[ACTIVITY] Only the lines of the data below from the one with "-30,37 +30,39 @@" through the one with "top: 150px;" are wanted. Repeat them exactly.

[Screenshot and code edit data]
• • • • •

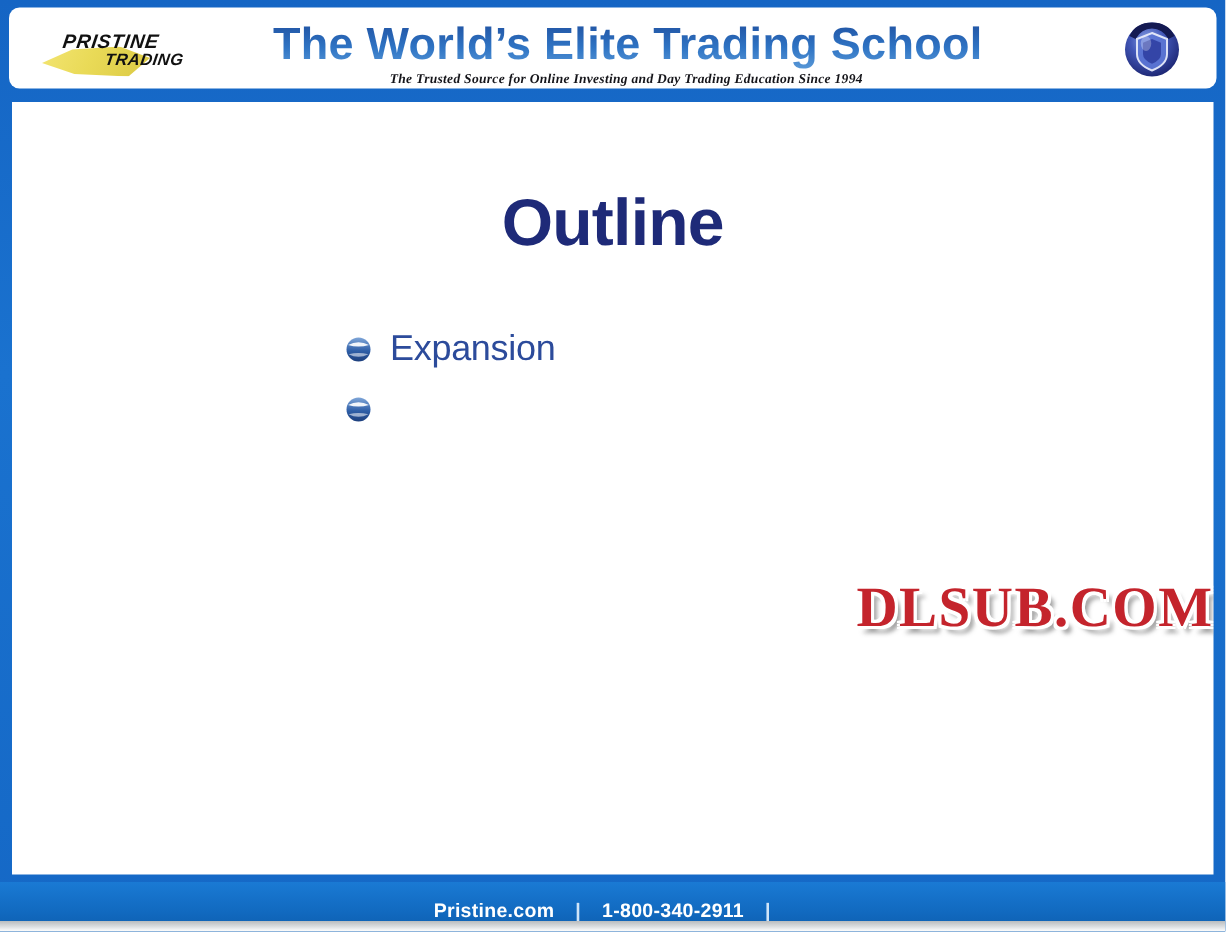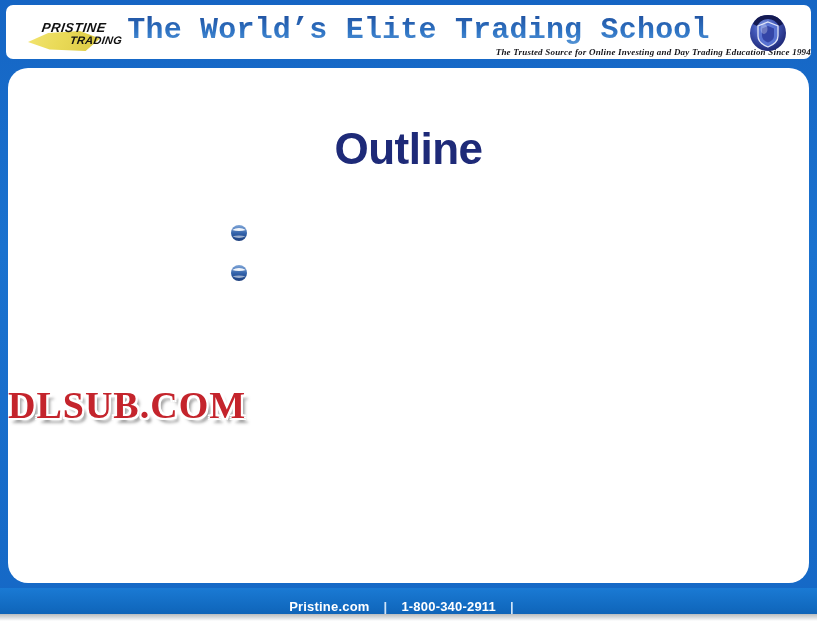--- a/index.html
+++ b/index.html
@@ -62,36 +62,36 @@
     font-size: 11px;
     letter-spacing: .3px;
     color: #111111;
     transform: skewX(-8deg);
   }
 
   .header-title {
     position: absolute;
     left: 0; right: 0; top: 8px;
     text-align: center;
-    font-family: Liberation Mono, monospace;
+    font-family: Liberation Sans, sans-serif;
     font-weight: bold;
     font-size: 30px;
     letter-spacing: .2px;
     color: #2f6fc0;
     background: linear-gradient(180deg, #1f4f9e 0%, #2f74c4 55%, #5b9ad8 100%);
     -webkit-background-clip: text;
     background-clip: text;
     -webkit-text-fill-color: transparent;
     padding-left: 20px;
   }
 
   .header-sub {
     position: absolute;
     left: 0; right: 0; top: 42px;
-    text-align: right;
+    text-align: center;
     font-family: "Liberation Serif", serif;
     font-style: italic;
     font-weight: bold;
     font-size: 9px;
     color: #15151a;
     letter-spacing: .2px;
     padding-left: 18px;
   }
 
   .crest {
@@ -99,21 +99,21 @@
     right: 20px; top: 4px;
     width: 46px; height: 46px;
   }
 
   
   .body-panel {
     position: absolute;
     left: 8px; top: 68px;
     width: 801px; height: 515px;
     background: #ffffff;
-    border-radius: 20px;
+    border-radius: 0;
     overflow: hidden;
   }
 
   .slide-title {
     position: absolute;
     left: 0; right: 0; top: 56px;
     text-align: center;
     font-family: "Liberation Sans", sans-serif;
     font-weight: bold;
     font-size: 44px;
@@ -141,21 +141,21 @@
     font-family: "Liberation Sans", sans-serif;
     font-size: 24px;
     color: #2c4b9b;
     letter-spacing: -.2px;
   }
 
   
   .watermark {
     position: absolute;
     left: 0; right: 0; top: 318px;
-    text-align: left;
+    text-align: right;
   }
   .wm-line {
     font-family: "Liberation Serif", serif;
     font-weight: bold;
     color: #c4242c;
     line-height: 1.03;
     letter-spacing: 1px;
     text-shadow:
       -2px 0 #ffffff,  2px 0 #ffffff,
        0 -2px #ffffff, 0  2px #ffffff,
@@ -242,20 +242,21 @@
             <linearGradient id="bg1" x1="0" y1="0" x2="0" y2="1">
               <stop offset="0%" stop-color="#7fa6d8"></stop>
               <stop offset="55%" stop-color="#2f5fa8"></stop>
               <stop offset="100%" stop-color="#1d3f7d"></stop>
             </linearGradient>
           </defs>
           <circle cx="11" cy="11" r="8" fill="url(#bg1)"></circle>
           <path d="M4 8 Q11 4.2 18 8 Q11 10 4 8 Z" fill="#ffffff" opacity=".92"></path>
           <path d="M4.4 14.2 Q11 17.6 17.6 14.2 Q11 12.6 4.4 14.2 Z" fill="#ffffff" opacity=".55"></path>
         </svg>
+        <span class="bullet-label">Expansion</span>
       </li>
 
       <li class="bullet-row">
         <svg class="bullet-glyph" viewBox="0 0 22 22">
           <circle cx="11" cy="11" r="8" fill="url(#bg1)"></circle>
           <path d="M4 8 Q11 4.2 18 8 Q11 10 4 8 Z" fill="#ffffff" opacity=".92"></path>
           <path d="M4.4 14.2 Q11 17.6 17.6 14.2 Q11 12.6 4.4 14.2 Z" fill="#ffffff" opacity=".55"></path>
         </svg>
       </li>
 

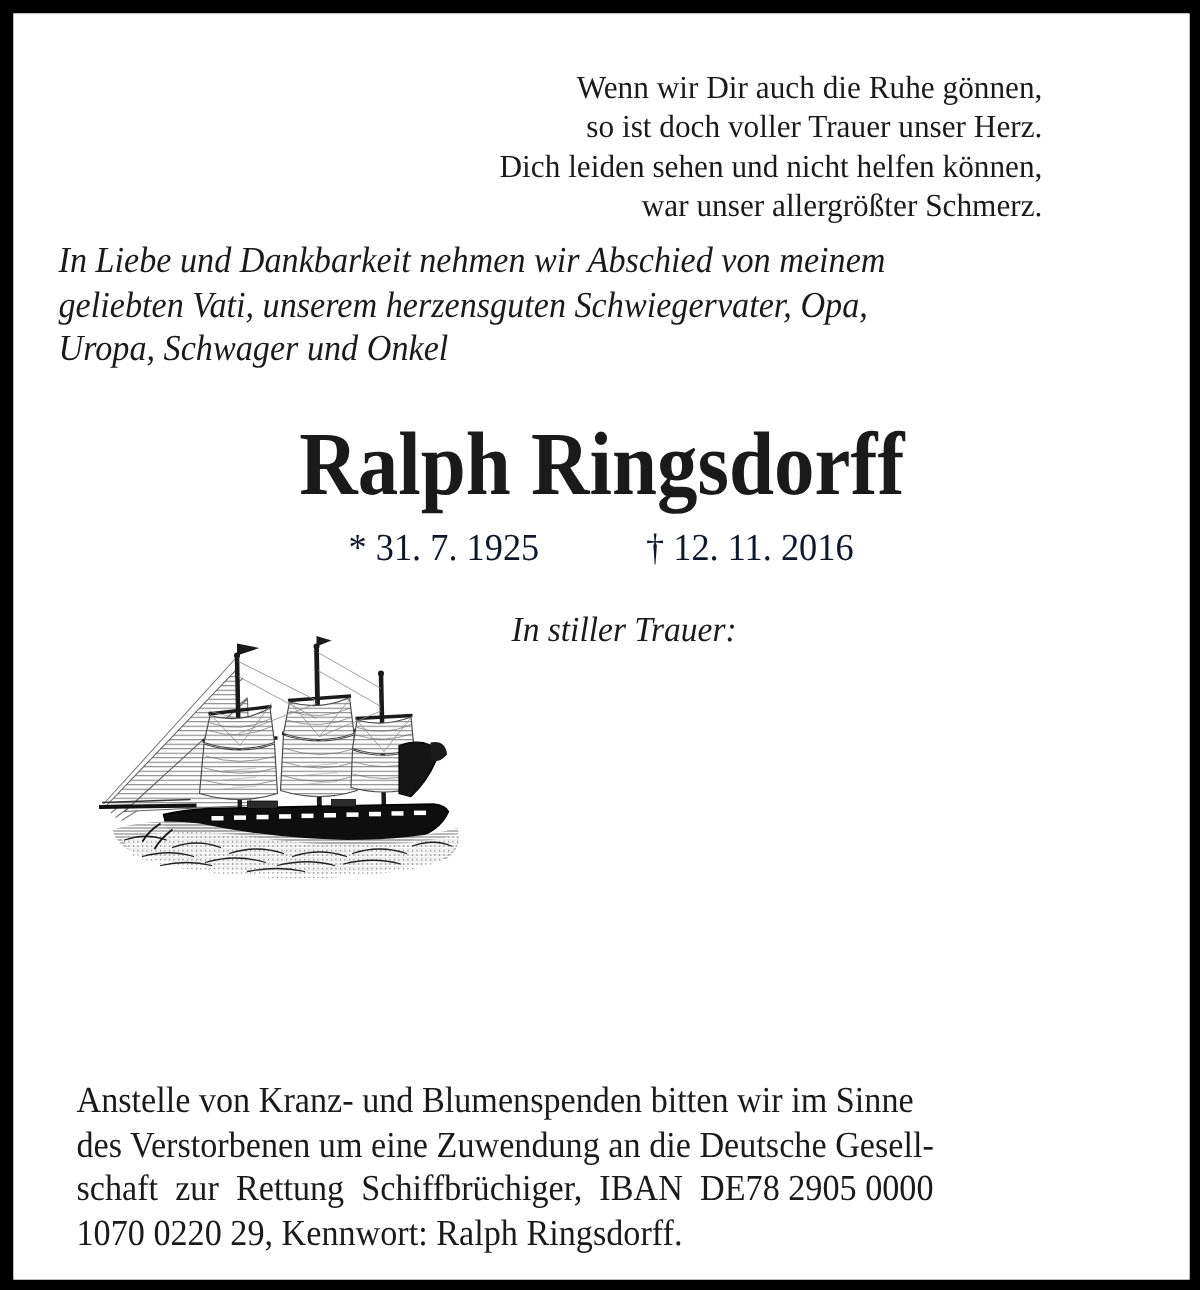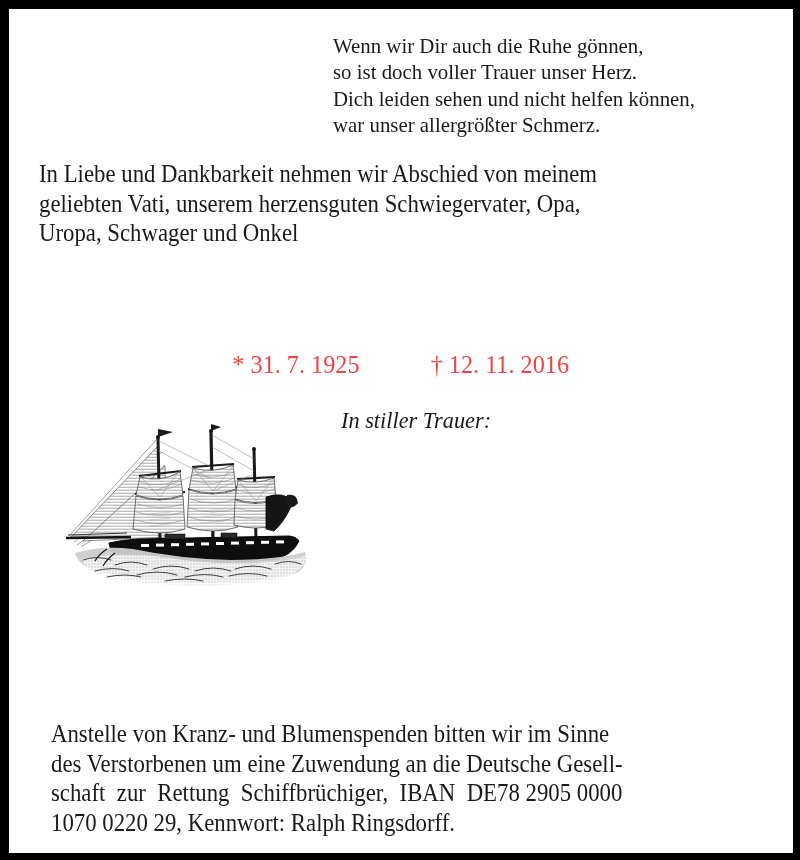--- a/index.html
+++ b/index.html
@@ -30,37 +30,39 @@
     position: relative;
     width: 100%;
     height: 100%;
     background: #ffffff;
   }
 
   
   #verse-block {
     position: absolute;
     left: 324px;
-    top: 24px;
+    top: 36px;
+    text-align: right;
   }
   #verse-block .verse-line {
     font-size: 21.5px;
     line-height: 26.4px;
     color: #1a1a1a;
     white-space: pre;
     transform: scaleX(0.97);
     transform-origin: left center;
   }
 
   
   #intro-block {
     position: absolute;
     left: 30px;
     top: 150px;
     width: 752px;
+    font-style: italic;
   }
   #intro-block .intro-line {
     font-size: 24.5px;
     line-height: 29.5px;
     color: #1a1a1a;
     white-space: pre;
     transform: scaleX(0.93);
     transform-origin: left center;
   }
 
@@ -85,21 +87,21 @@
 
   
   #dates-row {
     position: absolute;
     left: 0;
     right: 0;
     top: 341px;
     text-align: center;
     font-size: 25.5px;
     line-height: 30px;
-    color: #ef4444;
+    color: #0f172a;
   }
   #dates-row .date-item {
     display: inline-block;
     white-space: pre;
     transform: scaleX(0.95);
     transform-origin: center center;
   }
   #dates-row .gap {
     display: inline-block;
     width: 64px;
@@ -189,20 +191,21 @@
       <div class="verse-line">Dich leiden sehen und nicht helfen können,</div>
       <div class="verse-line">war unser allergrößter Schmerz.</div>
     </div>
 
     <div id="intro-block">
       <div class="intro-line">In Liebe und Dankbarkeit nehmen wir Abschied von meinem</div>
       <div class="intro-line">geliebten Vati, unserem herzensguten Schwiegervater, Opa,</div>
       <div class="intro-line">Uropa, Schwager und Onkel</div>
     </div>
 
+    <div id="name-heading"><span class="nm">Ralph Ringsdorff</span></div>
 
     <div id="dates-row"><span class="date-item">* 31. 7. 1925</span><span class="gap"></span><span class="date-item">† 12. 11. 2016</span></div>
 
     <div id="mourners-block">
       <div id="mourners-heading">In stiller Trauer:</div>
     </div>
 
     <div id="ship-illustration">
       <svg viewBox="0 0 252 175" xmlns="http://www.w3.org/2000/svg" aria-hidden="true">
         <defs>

• • • • •

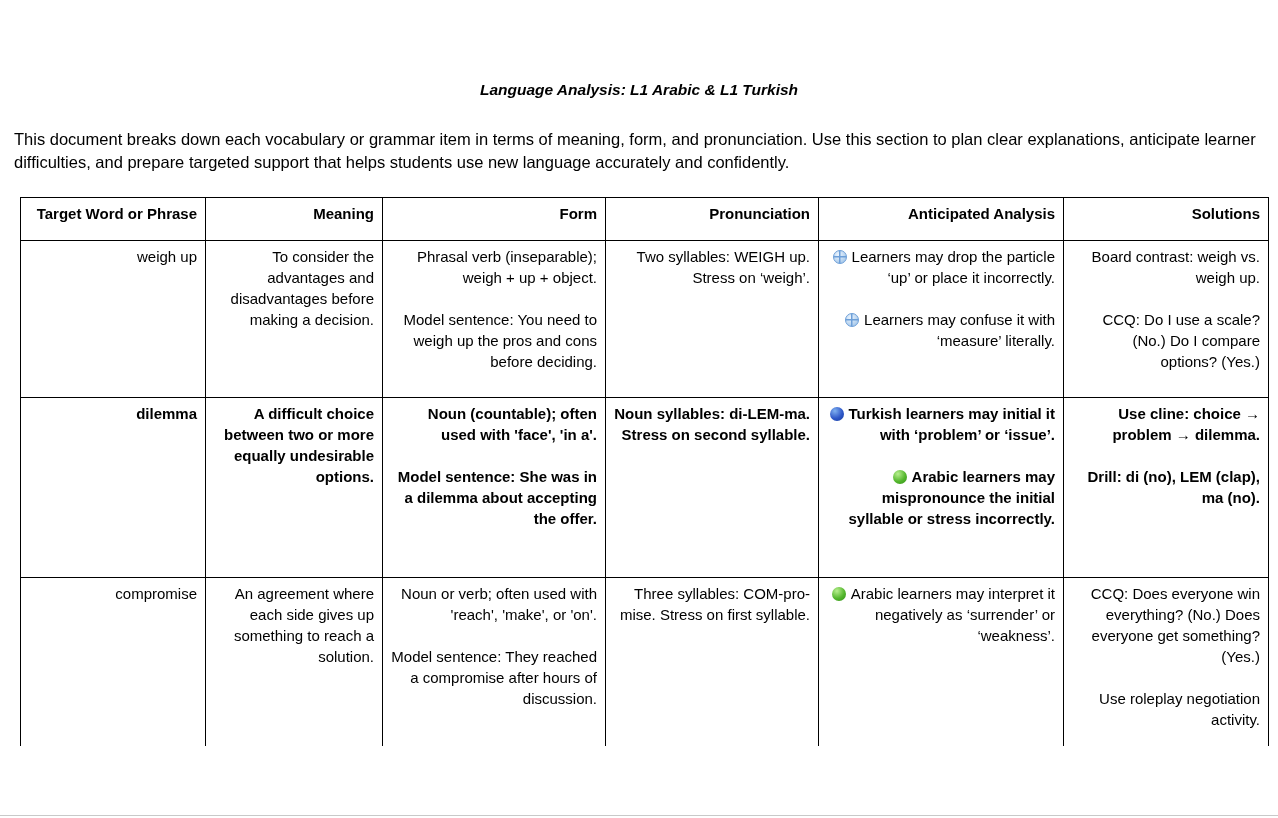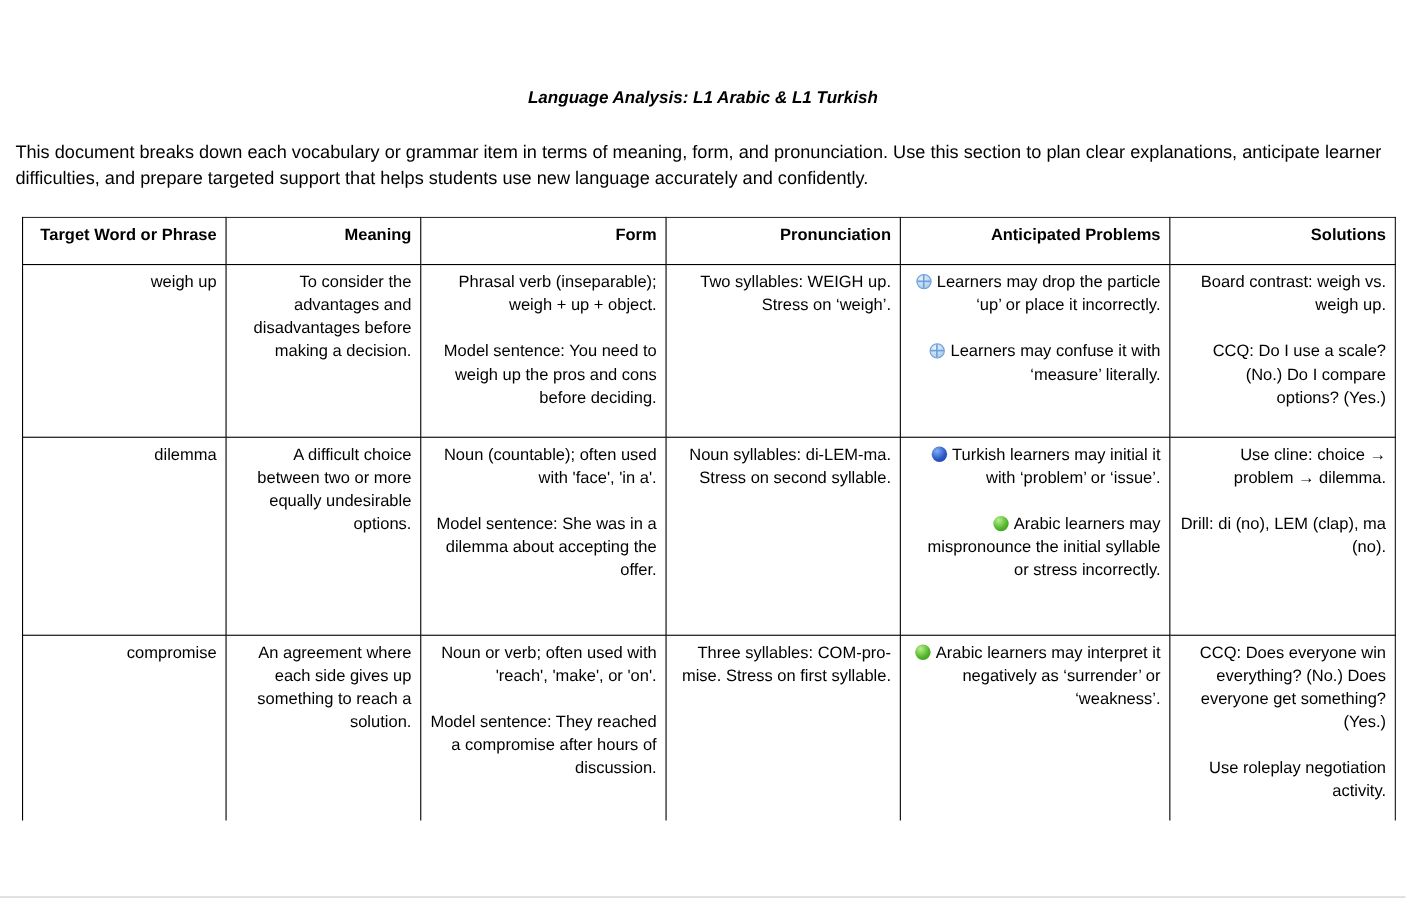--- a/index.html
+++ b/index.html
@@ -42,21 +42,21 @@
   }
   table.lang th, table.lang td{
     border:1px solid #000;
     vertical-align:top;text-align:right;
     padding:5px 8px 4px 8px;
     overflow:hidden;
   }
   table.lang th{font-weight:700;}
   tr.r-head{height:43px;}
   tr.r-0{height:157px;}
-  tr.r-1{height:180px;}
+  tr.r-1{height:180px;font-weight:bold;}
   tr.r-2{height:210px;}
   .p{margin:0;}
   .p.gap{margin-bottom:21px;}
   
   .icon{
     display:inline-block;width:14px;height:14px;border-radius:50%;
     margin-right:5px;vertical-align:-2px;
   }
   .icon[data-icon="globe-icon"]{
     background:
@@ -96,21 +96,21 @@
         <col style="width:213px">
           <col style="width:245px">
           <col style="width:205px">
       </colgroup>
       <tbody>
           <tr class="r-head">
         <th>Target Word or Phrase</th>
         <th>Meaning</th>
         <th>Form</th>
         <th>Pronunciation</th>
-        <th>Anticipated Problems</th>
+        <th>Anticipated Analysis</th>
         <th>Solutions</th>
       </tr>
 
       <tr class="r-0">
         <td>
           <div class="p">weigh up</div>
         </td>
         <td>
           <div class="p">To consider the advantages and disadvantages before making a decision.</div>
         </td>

• • • • •

[RESULT BELOW]
@@ -30,37 +30,39 @@
     position: relative;
     width: 100%;
     height: 100%;
     background: #ffffff;
   }
 
   
   #verse-block {
     position: absolute;
     left: 324px;
-    top: 24px;
+    top: 36px;
+    text-align: right;
   }
   #verse-block .verse-line {
     font-size: 21.5px;
     line-height: 26.4px;
     color: #1a1a1a;
     white-space: pre;
     transform: scaleX(0.97);
     transform-origin: left center;
   }
 
   
   #intro-block {
     position: absolute;
     left: 30px;
     top: 150px;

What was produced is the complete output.